Data for review:
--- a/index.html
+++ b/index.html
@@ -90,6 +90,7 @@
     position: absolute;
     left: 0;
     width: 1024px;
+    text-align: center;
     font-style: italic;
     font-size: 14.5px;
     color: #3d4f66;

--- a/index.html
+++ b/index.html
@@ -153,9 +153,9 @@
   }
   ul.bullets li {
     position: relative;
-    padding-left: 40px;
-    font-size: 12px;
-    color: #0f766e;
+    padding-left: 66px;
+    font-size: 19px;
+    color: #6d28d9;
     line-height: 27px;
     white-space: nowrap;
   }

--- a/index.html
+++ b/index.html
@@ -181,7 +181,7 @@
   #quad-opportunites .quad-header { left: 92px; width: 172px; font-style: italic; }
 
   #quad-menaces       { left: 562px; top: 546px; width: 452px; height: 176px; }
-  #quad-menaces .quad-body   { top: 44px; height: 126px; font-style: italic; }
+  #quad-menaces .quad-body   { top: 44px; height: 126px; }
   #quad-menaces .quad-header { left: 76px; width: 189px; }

---

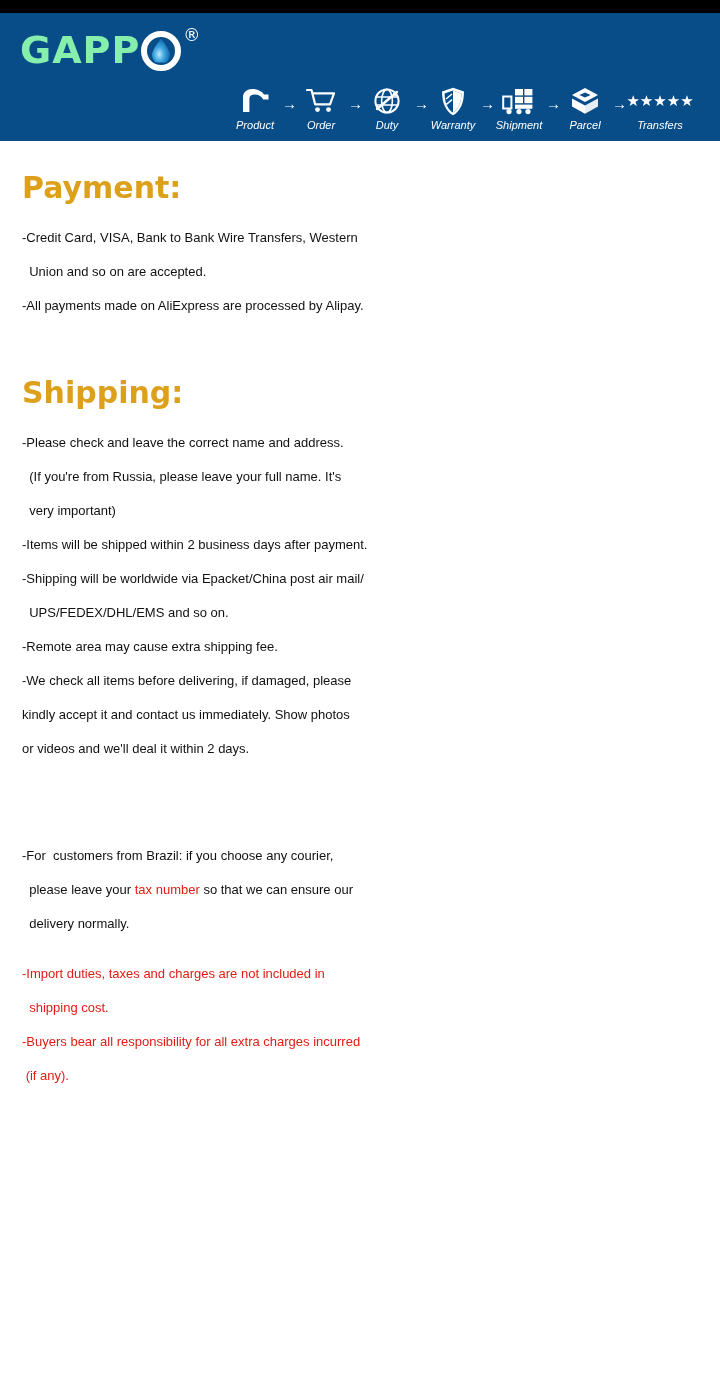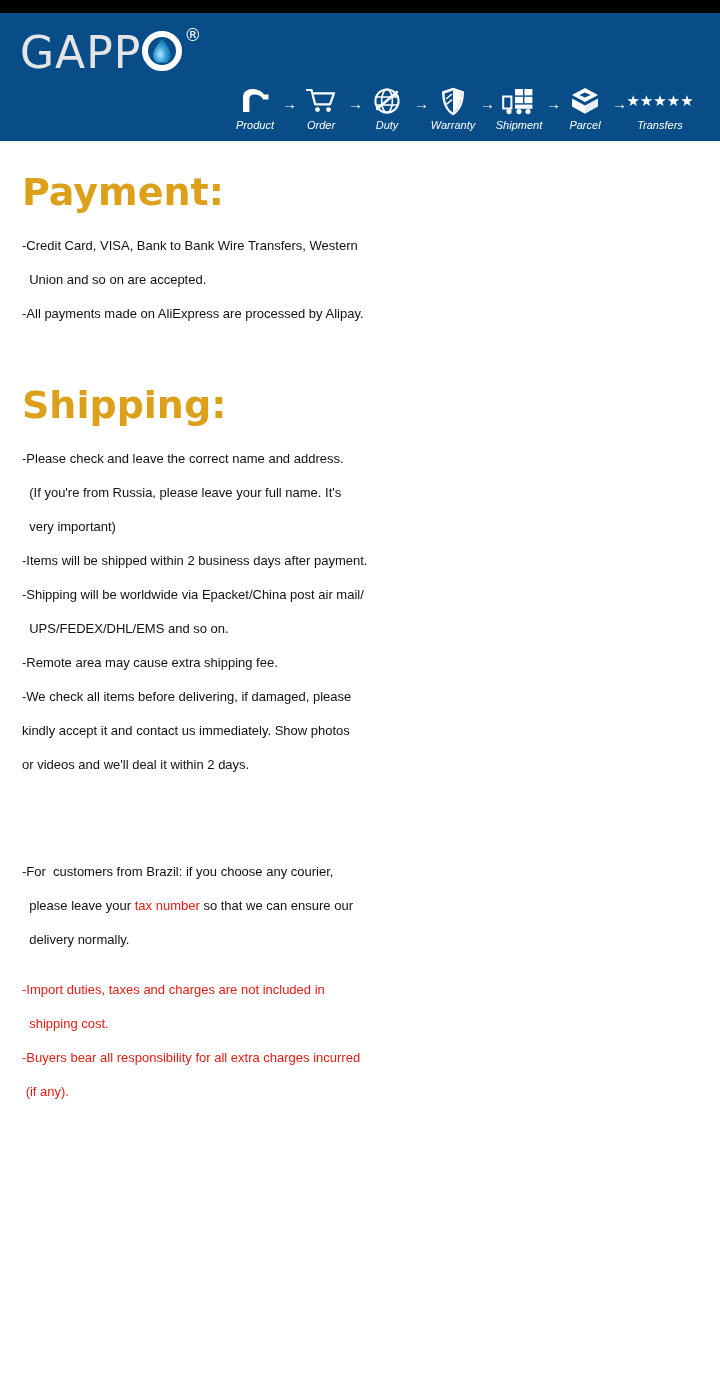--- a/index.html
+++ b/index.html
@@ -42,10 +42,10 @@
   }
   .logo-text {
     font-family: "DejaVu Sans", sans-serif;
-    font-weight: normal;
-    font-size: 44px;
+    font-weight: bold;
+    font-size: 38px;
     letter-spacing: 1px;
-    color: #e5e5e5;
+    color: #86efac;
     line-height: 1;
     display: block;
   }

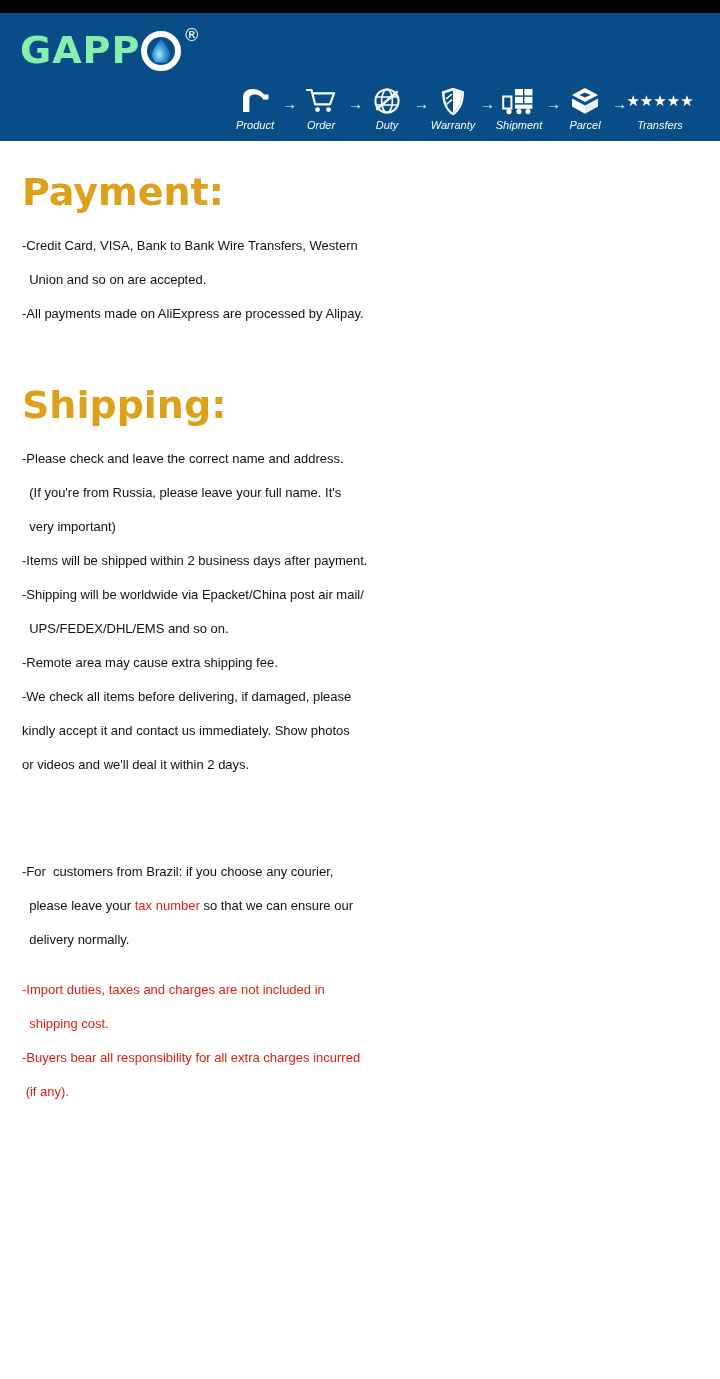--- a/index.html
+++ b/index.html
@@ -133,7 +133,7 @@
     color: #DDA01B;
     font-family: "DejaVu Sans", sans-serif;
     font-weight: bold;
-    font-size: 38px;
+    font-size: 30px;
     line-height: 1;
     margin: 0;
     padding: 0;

To do:
Output exactly one stretch of the listing: from the line containing "width: 1024px;" through the line containing "76px; width: 189px;", both end lines included.

Result of the exercise:
     width: 1024px;
+    text-align: center;
     font-style: italic;
     font-size: 14.5px;
     color: #3d4f66;

--- a/index.html
+++ b/index.html
@@ -153,9 +153,9 @@
   }
   ul.bullets li {
     position: relative;
-    padding-left: 40px;
-    font-size: 12px;
-    color: #0f766e;
+    padding-left: 66px;
+    font-size: 19px;
+    color: #6d28d9;
     line-height: 27px;
     white-space: nowrap;
   }

--- a/index.html
+++ b/index.html
@@ -181,7 +181,7 @@
   #quad-opportunites .quad-header { left: 92px; width: 172px; font-style: italic; }
 
   #quad-menaces       { left: 562px; top: 546px; width: 452px; height: 176px; }
-  #quad-menaces .quad-body   { top: 44px; height: 126px; font-style: italic; }
+  #quad-menaces .quad-body   { top: 44px; height: 126px; }
   #quad-menaces .quad-header { left: 76px; width: 189px; }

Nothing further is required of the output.